Collected data entries:
BEGIN
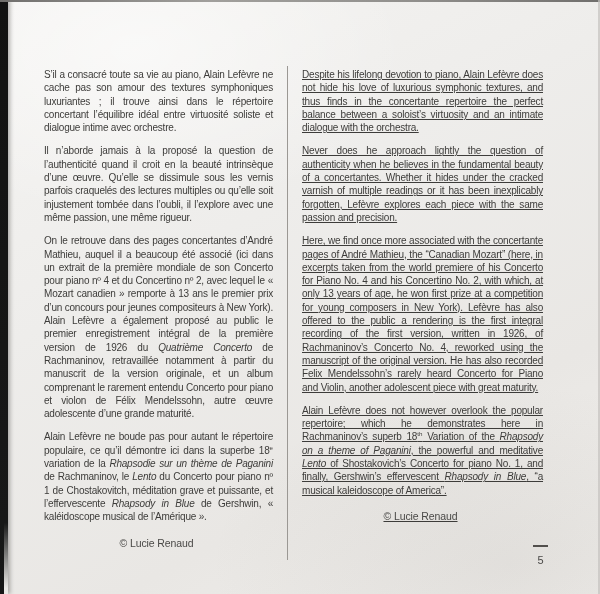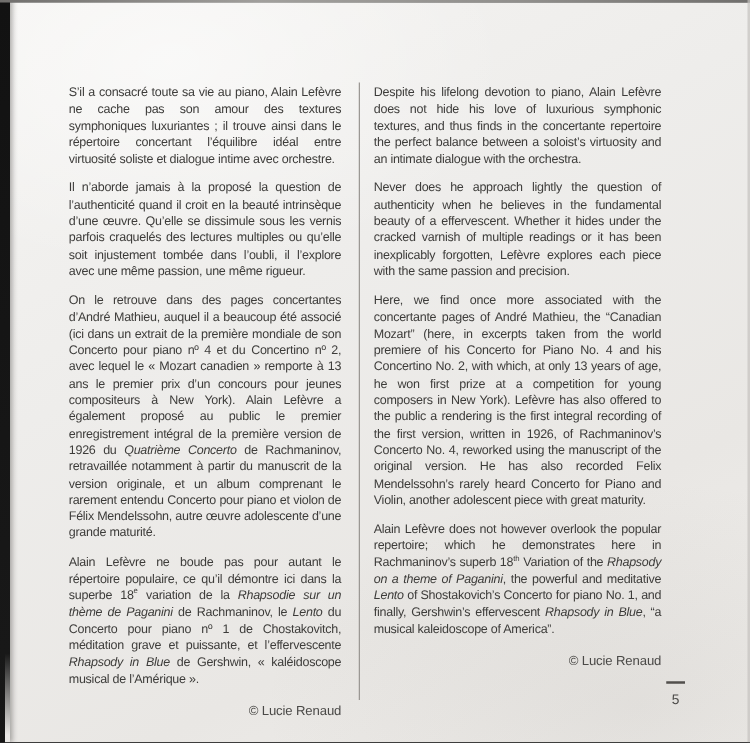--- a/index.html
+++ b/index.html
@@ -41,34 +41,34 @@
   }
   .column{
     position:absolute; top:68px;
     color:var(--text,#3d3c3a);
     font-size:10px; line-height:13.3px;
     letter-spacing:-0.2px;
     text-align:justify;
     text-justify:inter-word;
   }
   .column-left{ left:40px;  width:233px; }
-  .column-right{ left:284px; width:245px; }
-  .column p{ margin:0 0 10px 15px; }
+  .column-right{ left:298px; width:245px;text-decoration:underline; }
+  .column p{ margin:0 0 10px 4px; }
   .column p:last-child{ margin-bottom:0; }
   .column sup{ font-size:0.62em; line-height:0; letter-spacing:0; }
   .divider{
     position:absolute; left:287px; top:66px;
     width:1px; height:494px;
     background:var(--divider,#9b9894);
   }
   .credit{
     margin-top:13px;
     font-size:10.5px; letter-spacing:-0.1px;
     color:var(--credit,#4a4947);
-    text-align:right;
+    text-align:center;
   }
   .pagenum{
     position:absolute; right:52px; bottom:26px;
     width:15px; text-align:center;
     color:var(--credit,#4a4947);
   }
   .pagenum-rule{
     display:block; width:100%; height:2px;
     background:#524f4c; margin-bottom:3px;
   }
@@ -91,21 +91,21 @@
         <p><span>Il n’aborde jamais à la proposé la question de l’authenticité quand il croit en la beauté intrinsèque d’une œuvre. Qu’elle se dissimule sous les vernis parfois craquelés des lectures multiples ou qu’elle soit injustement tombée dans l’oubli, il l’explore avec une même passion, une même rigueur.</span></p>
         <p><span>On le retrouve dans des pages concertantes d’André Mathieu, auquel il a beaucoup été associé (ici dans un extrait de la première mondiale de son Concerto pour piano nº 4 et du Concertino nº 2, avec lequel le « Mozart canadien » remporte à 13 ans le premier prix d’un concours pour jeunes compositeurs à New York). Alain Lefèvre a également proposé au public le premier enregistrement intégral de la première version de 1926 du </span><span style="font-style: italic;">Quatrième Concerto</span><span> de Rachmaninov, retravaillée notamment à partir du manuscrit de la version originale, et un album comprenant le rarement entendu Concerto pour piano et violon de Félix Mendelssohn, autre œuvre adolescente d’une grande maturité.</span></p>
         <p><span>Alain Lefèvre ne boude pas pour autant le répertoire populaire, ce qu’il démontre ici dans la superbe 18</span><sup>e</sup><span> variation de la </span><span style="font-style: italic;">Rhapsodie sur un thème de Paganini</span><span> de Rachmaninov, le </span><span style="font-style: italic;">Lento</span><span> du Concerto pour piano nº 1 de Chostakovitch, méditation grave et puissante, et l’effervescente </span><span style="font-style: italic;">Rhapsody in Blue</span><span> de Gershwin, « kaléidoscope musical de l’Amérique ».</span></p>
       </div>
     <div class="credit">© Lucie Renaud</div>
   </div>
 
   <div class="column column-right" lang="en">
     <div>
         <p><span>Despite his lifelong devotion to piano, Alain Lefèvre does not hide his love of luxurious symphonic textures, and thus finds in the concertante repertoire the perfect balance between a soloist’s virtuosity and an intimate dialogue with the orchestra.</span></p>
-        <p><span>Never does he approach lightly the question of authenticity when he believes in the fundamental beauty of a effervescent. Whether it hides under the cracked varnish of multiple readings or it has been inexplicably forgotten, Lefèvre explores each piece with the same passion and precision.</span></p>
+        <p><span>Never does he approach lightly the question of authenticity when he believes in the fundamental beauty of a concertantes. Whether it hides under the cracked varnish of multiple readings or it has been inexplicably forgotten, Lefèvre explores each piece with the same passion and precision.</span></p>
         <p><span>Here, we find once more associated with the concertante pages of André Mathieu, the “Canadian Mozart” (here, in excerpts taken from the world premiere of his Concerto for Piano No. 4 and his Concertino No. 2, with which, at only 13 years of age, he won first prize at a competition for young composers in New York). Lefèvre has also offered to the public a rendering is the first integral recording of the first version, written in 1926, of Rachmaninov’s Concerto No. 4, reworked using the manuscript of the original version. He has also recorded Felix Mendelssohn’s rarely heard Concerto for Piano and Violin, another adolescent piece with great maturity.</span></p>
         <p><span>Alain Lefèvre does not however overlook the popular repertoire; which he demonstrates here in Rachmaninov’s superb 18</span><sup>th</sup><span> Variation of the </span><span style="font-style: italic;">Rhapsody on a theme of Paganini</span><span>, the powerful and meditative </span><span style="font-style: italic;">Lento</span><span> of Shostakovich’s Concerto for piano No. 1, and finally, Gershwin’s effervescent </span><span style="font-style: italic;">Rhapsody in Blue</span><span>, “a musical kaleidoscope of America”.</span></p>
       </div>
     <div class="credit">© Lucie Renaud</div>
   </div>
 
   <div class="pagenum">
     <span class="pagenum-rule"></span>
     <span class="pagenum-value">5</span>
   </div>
END
Assigned task :: Take every line from the records above that has the word "align" and copy it.

Solved exercise ::
     text-align:justify;
-    text-align:right;
+    text-align:center;
     width:15px; text-align:center;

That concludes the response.